### Your assignment
The answer should consist of each line below that contains the word "Drop".

====== Record set ======

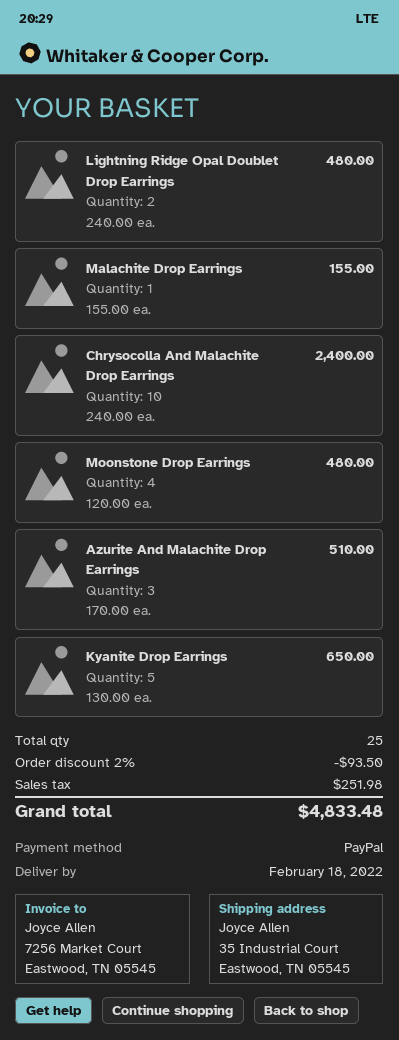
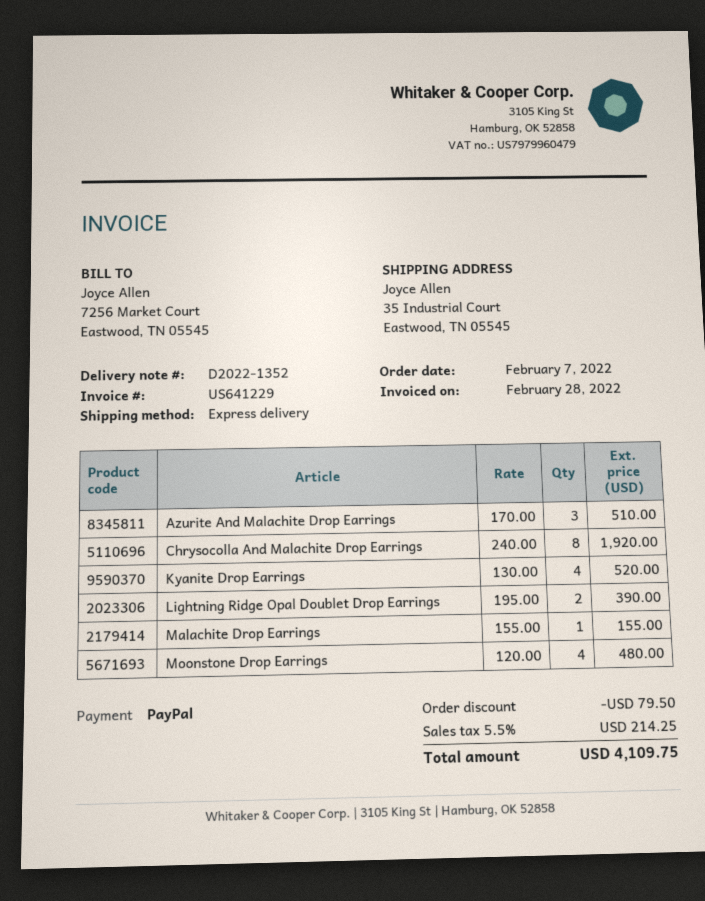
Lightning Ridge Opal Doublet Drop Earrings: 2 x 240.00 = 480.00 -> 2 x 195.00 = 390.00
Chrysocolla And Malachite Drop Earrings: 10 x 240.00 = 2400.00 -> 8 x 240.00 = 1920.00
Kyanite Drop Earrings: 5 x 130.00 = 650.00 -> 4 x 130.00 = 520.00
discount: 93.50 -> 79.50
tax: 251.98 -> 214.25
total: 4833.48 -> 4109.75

======
====== Record set ======

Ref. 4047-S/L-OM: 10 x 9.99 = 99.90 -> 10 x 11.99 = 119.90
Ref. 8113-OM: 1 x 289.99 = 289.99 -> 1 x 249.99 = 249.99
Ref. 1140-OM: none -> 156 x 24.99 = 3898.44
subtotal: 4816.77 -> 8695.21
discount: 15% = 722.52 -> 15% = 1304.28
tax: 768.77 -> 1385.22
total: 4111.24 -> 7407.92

======
====== Record set ======

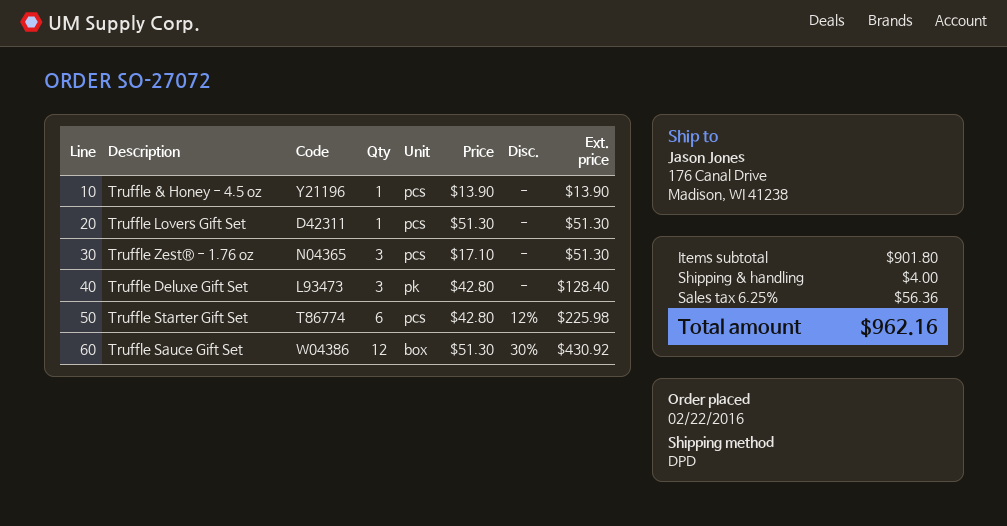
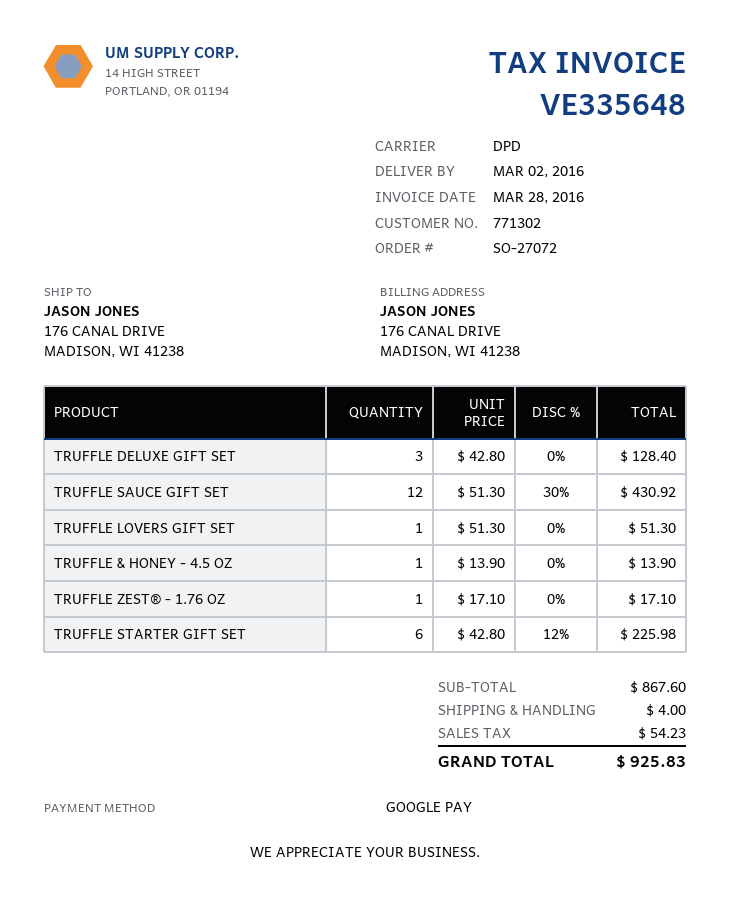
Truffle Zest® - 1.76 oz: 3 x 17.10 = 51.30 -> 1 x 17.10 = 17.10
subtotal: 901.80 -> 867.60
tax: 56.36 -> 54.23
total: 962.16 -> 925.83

======

### Reply to the exercise
Lightning Ridge Opal Doublet Drop Earrings: 2 x 240.00 = 480.00 -> 2 x 195.00 = 390.00
Chrysocolla And Malachite Drop Earrings: 10 x 240.00 = 2400.00 -> 8 x 240.00 = 1920.00
Kyanite Drop Earrings: 5 x 130.00 = 650.00 -> 4 x 130.00 = 520.00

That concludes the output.